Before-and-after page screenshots
* * *

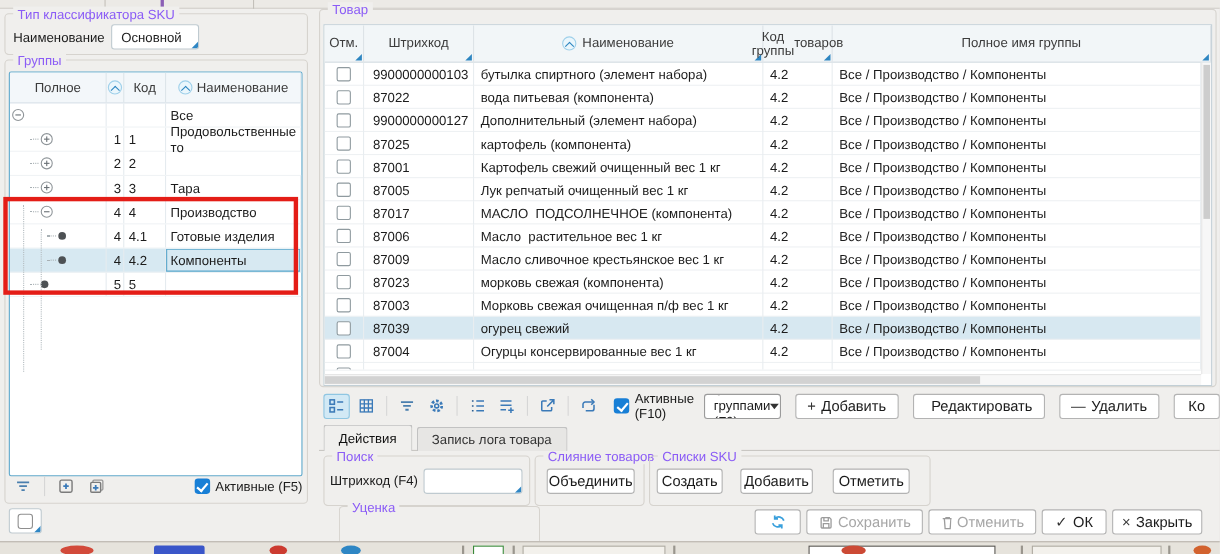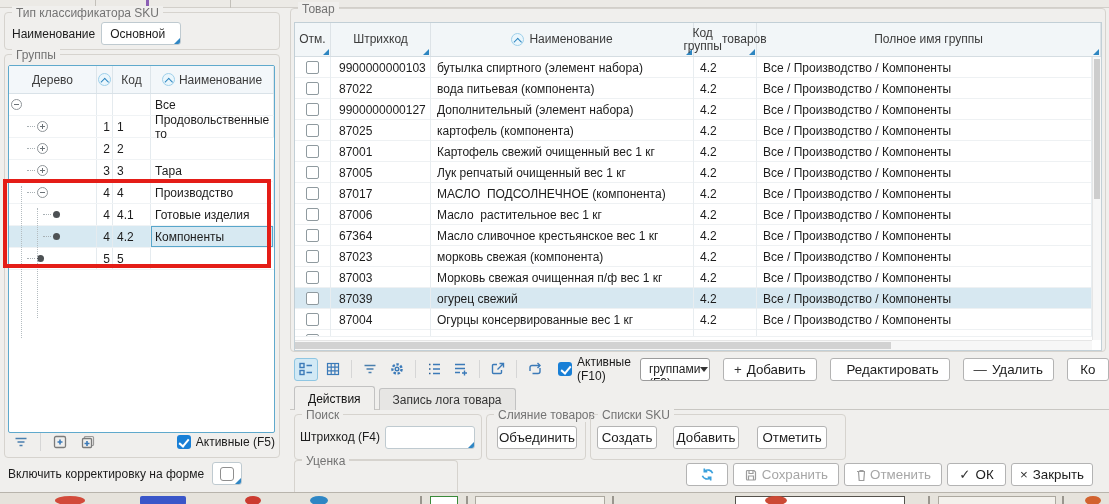"Тип классификатора SKU" .gb-label { color: #737373 -> #8b5cf6 }
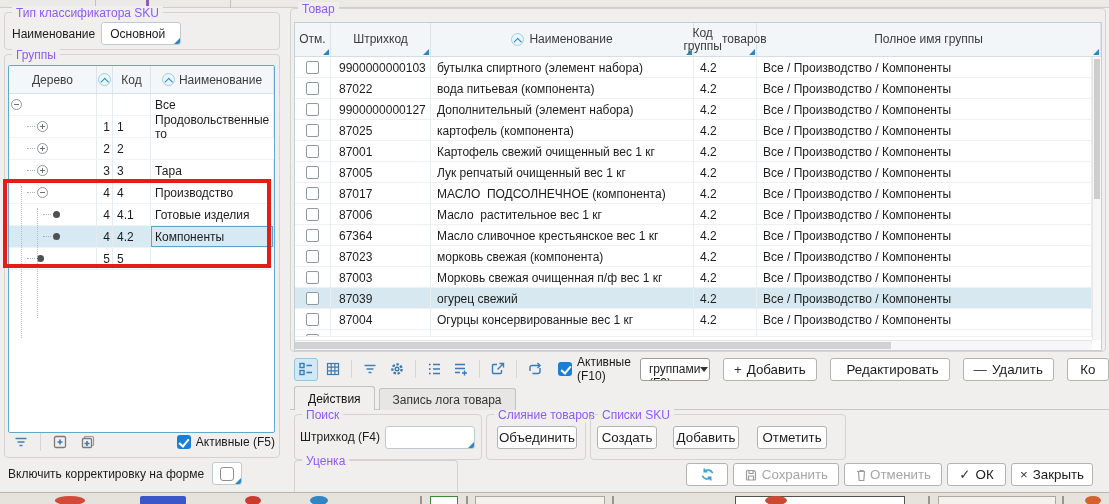"Дерево" div.th { text: Дерево -> Полное }
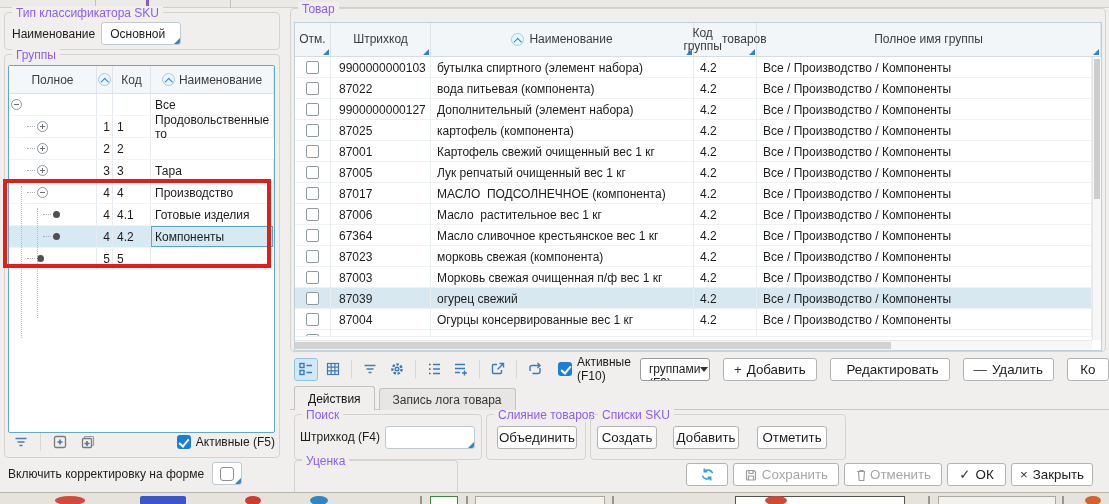"67364" div.pc { text: 67364 -> 87009 }
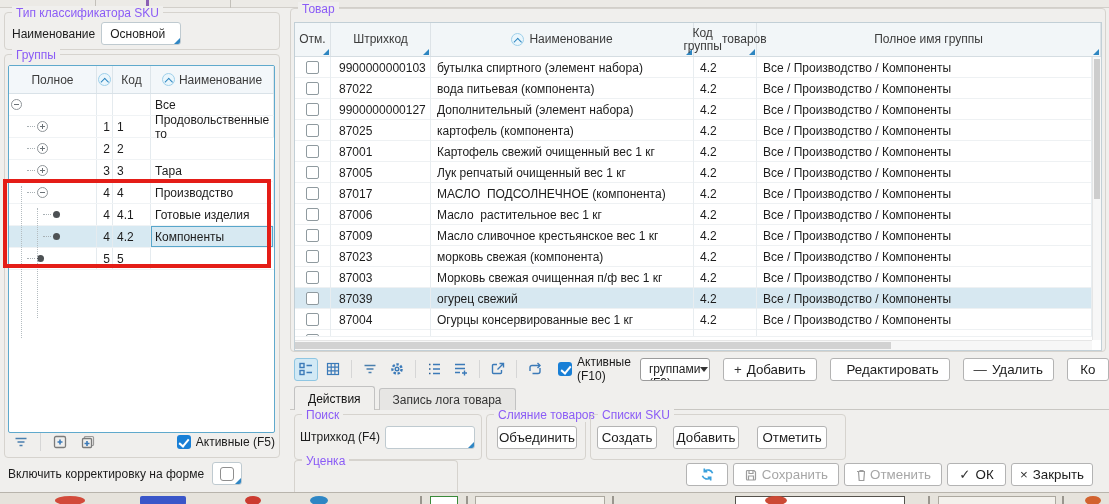"Уценка" .gb-partial { left: 294px -> 308px; width: 164px -> 183px }
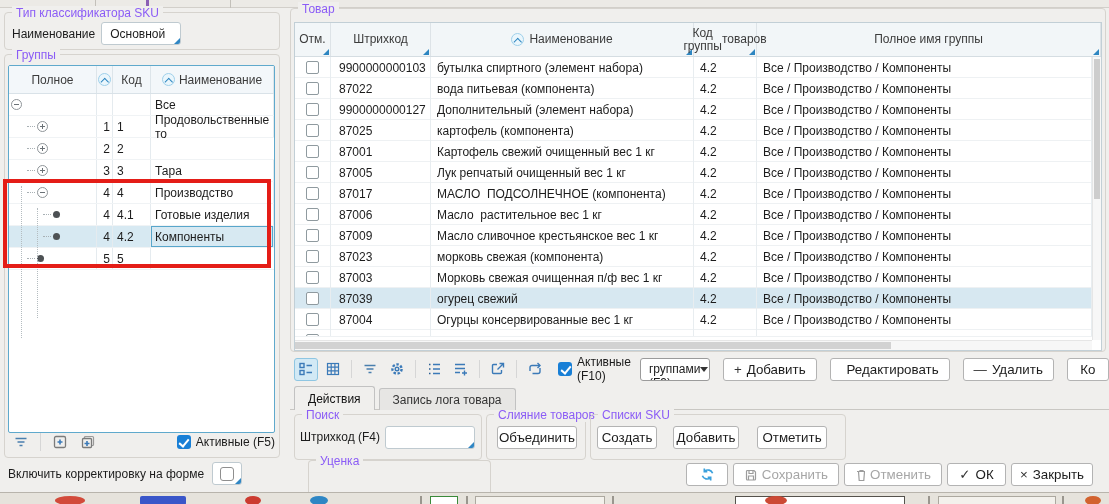"Включить корректировку на форме" span { html: <span>Включить корректировку на форме</span> -> none }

* * *

Exercise goal -> Your task is to repeat the data above exactly while excluding the pictures.

Answer below ->
"Тип классификатора SKU" .gb-label { color: #737373 -> #8b5cf6 }
"Дерево" div.th { text: Дерево -> Полное }
"67364" div.pc { text: 67364 -> 87009 }
"Уценка" .gb-partial { left: 294px -> 308px; width: 164px -> 183px }
"Включить корректировку на форме" span { html: <span>Включить корректировку на форме</span> -> none }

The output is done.